**The problem**
Copy each record exactly as it reads, leaving out any pictures it holds.

Collected data

┄┄┄┄┄┄┄┄┄┄┄┄┄┄┄┄┄┄┄┄

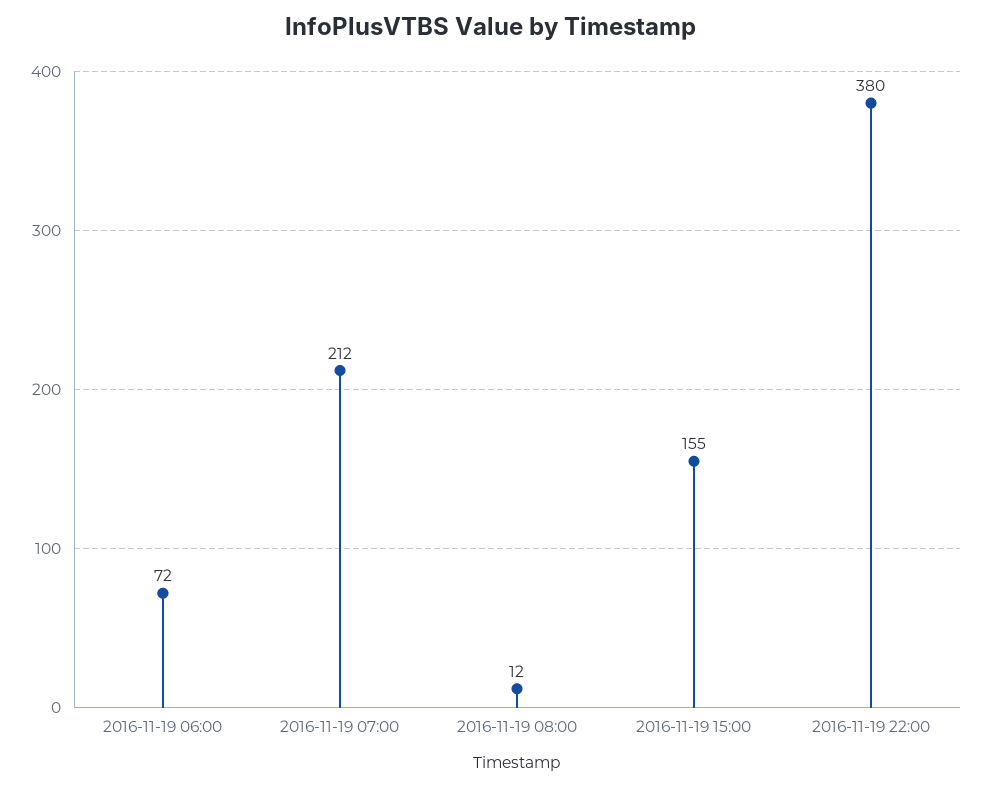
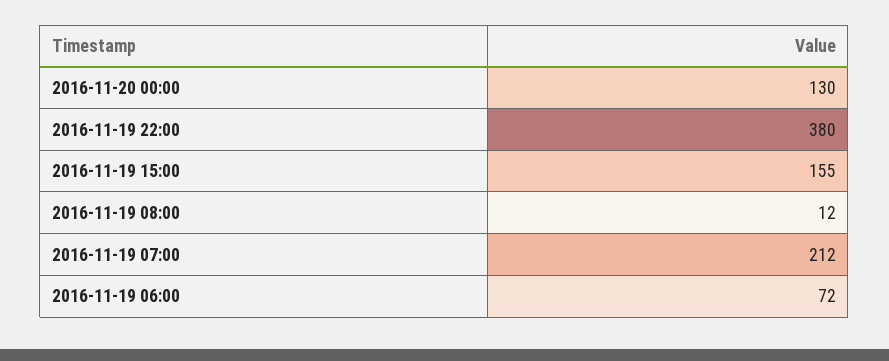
2016-11-20 00:00: none -> 130

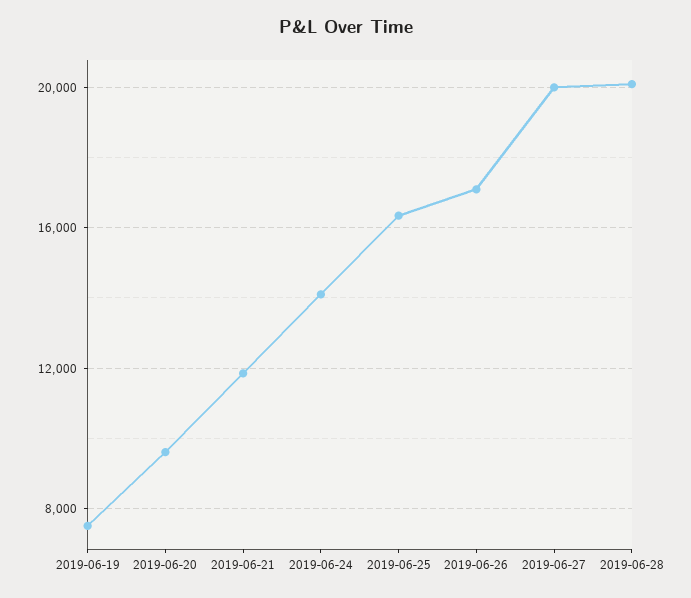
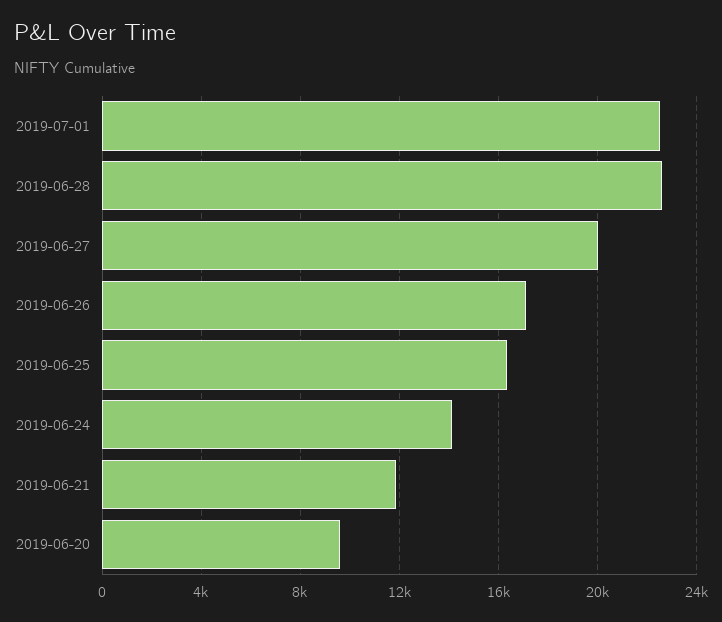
2019-06-19: 7500 -> none
2019-06-28: 20000 -> 22500
2019-07-01: none -> 22500

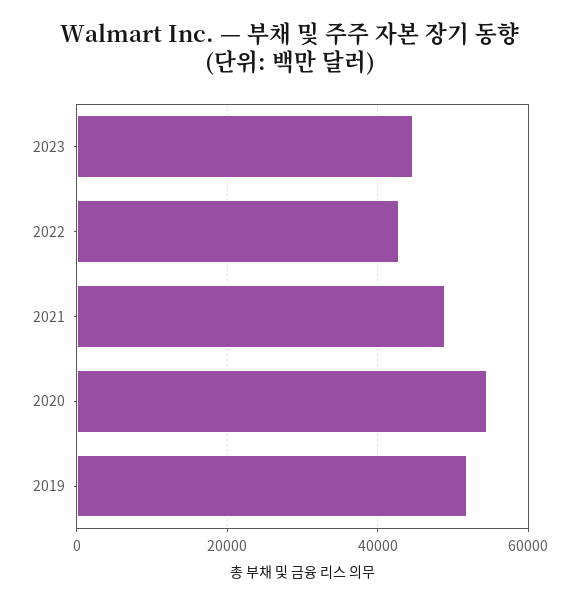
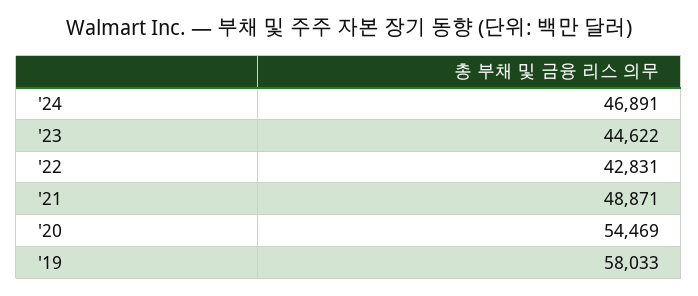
2019: 52000 -> 58033
'24: none -> 46891

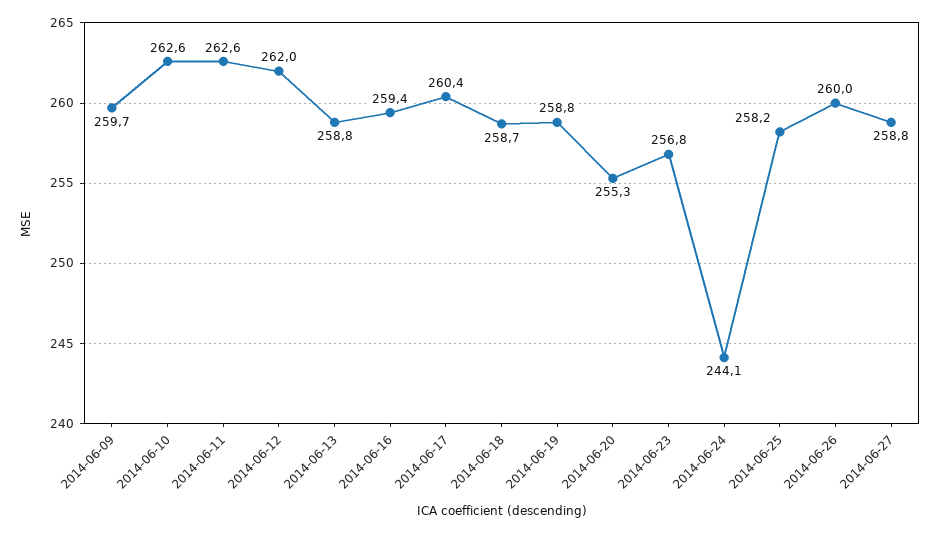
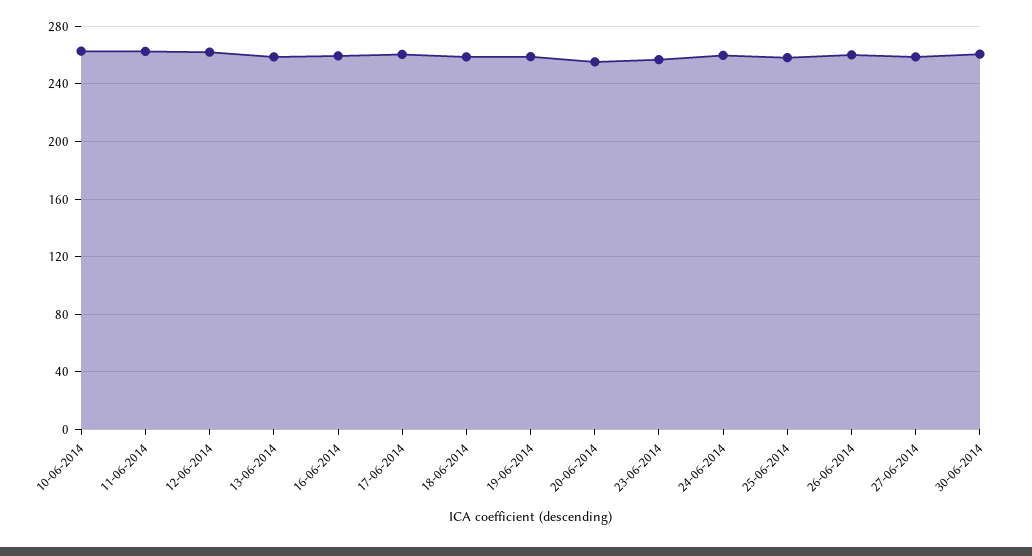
2014-06-09: 259.7 -> none
2014-06-24: 244.1 -> 260
30-06-2014: none -> 260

┄┄┄┄┄┄┄┄┄┄┄┄┄┄┄┄┄┄┄┄

**Answer below**
2016-11-20 00:00: none -> 130

2019-06-19: 7500 -> none
2019-06-28: 20000 -> 22500
2019-07-01: none -> 22500

2019: 52000 -> 58033
'24: none -> 46891

2014-06-09: 259.7 -> none
2014-06-24: 244.1 -> 260
30-06-2014: none -> 260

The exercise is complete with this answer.